Activity »
Every record here must be copied exactly, except for the images it holds.
┄┄┄┄┄┄┄┄┄┄
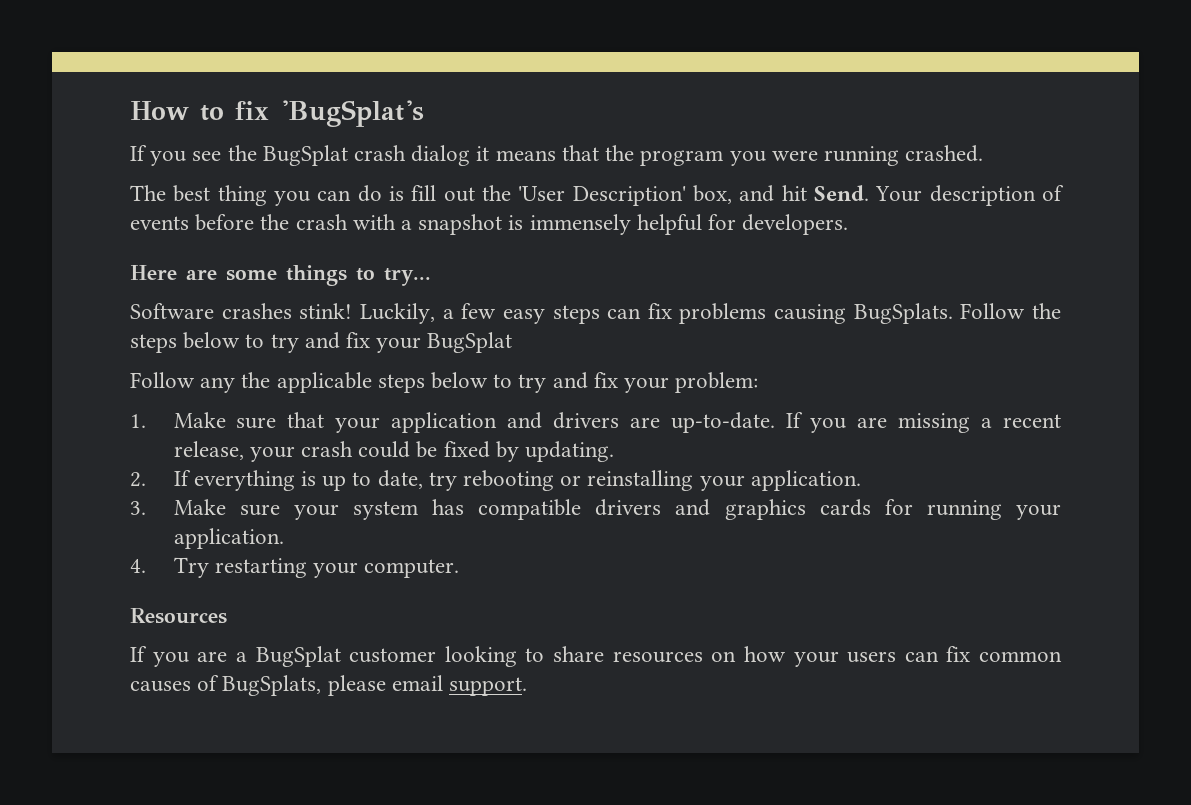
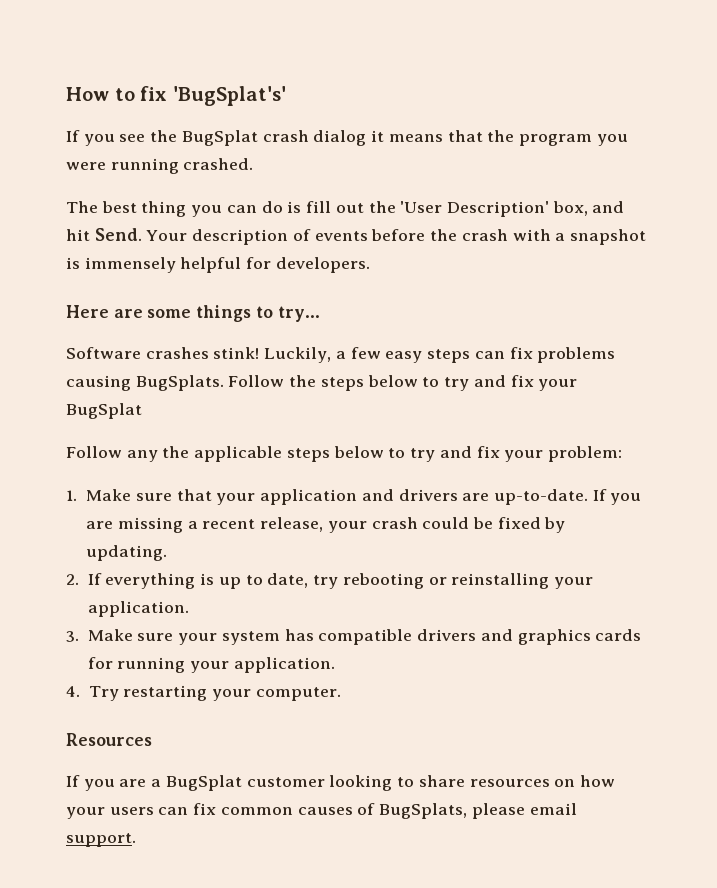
[280,100,424,127] 'BugSplat's -> [172,86,286,106] 'BugSplat's'

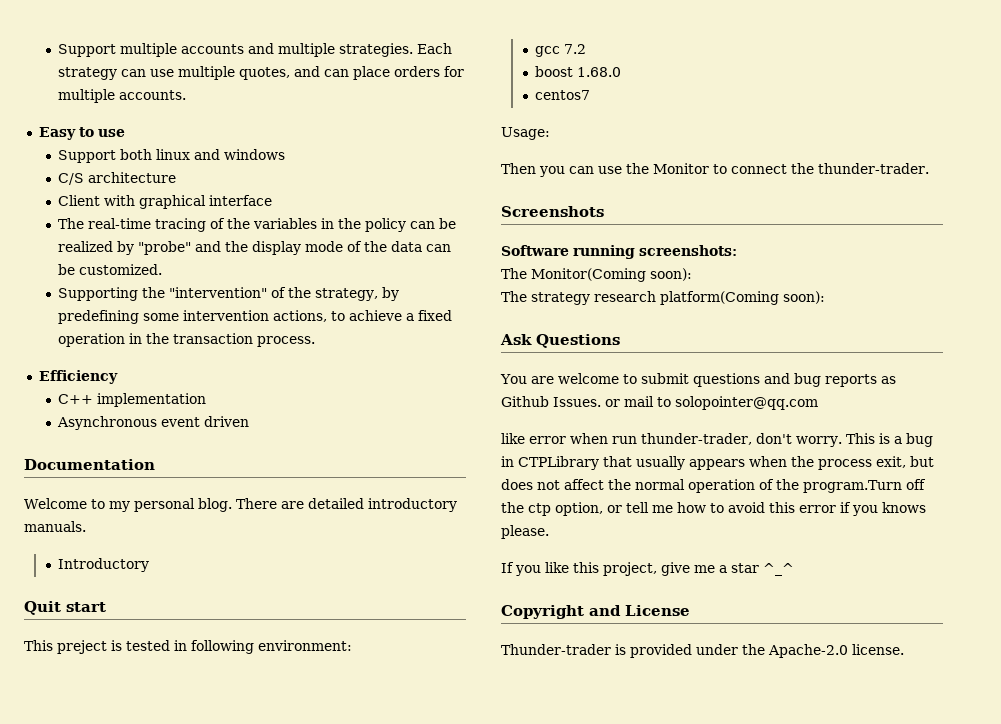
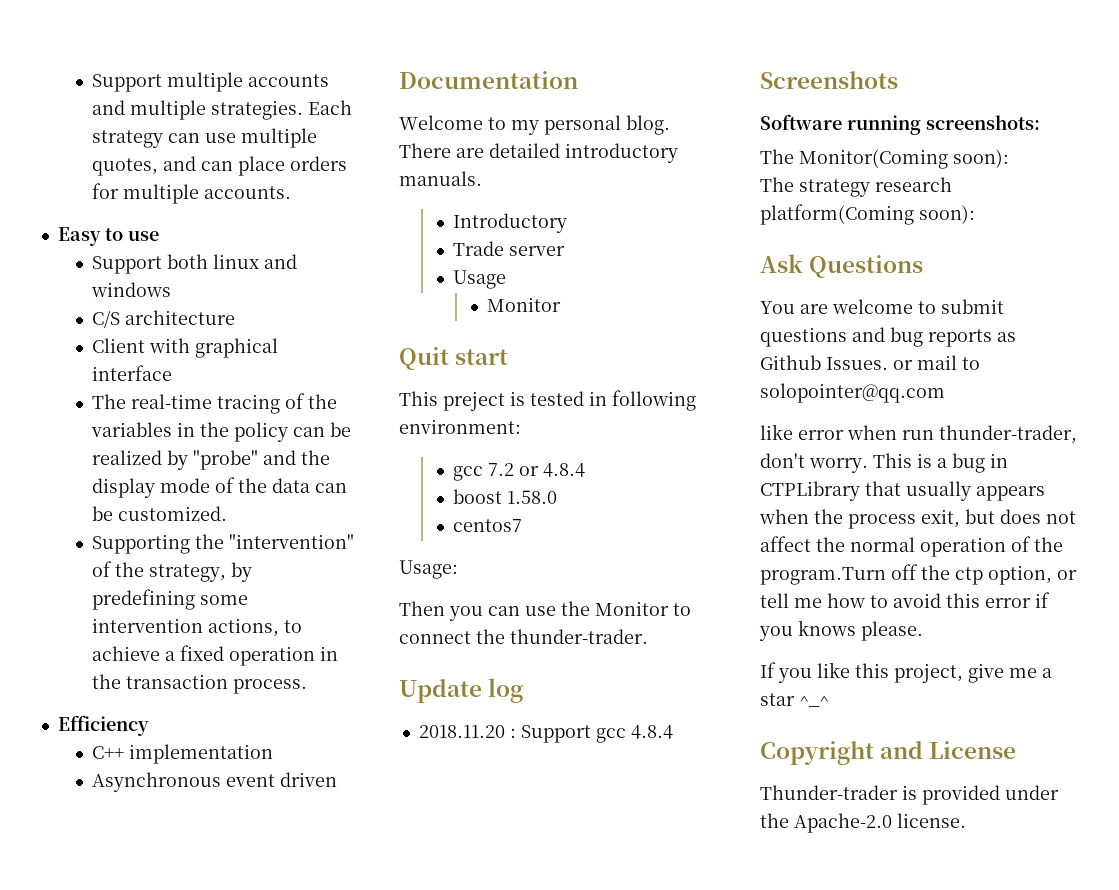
(150, 565) none -> [452,241,565,256] [452,270,506,289] [487,297,562,312] // Trade server // Usage // Monitor
(587, 49) none -> [518,463,585,477] or 4.8.4
[577,67,622,77] 1.68.0 -> [506,490,557,504] 1.58.0
(929, 168) none -> [399,678,524,703] [418,725,673,743] // Update log // 2018.11.20 : Support gcc 4.8.4

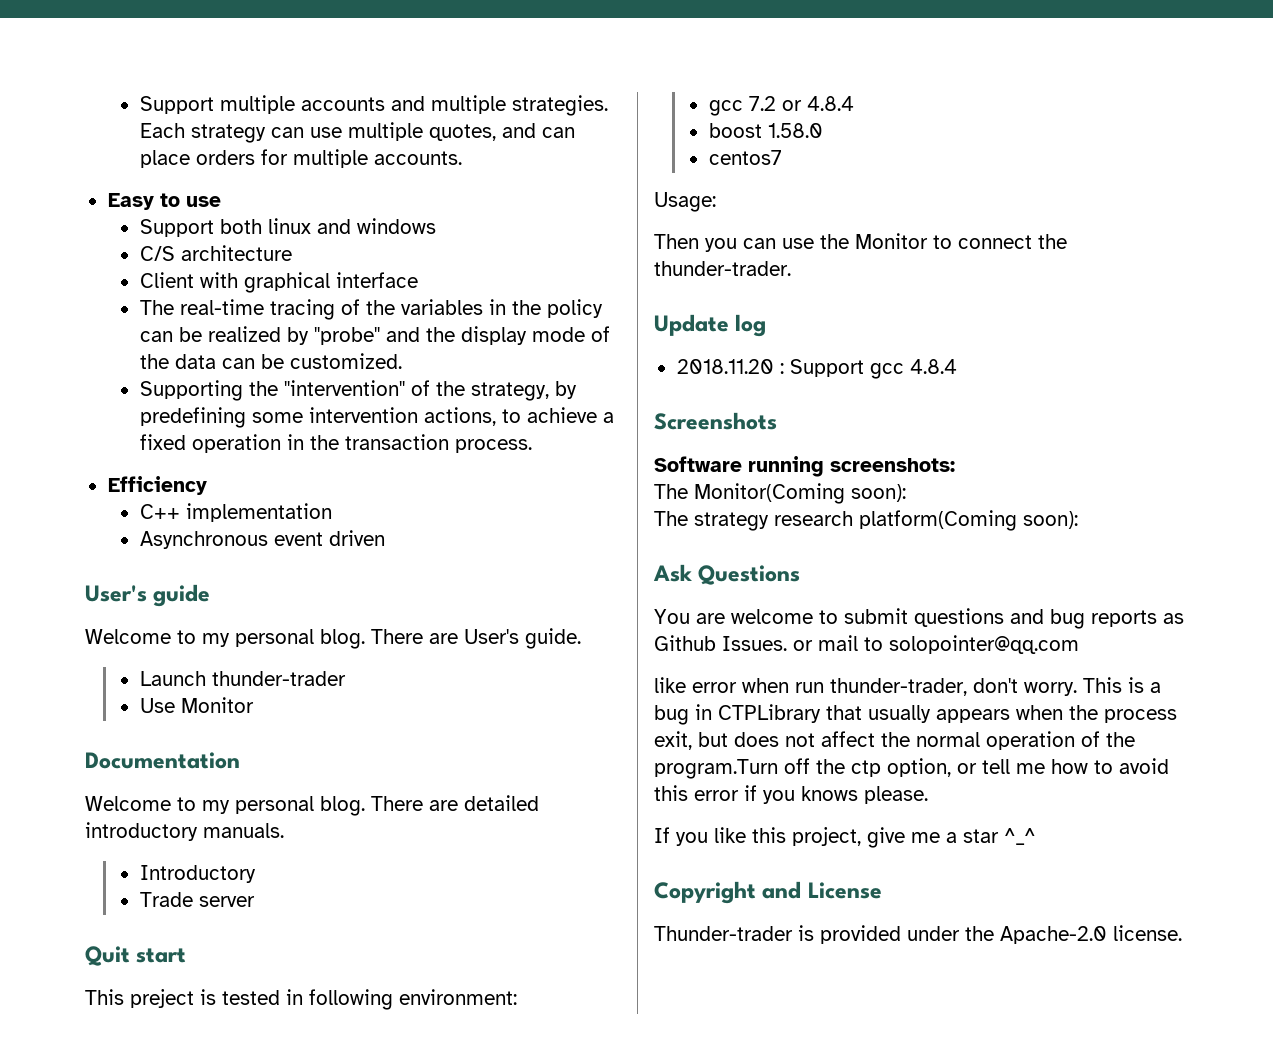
(337, 779) none -> [85,584,211,607] [85,628,581,649] [139,671,346,686] [139,697,254,713] // User's guide // Welcome to my personal blog. There are User's guide. // Launch thunder-trader // Use Monitor
[452,270,506,289] [487,297,562,312] // Usage // Monitor -> (255, 901) none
┄┄┄┄┄┄┄┄┄┄
Written reply »
[280,100,424,127] 'BugSplat's -> [172,86,286,106] 'BugSplat's'

(150, 565) none -> [452,241,565,256] [452,270,506,289] [487,297,562,312] // Trade server // Usage // Monitor
(587, 49) none -> [518,463,585,477] or 4.8.4
[577,67,622,77] 1.68.0 -> [506,490,557,504] 1.58.0
(929, 168) none -> [399,678,524,703] [418,725,673,743] // Update log // 2018.11.20 : Support gcc 4.8.4

(337, 779) none -> [85,584,211,607] [85,628,581,649] [139,671,346,686] [139,697,254,713] // User's guide // Welcome to my personal blog. There are User's guide. // Launch thunder-trader // Use Monitor
[452,270,506,289] [487,297,562,312] // Usage // Monitor -> (255, 901) none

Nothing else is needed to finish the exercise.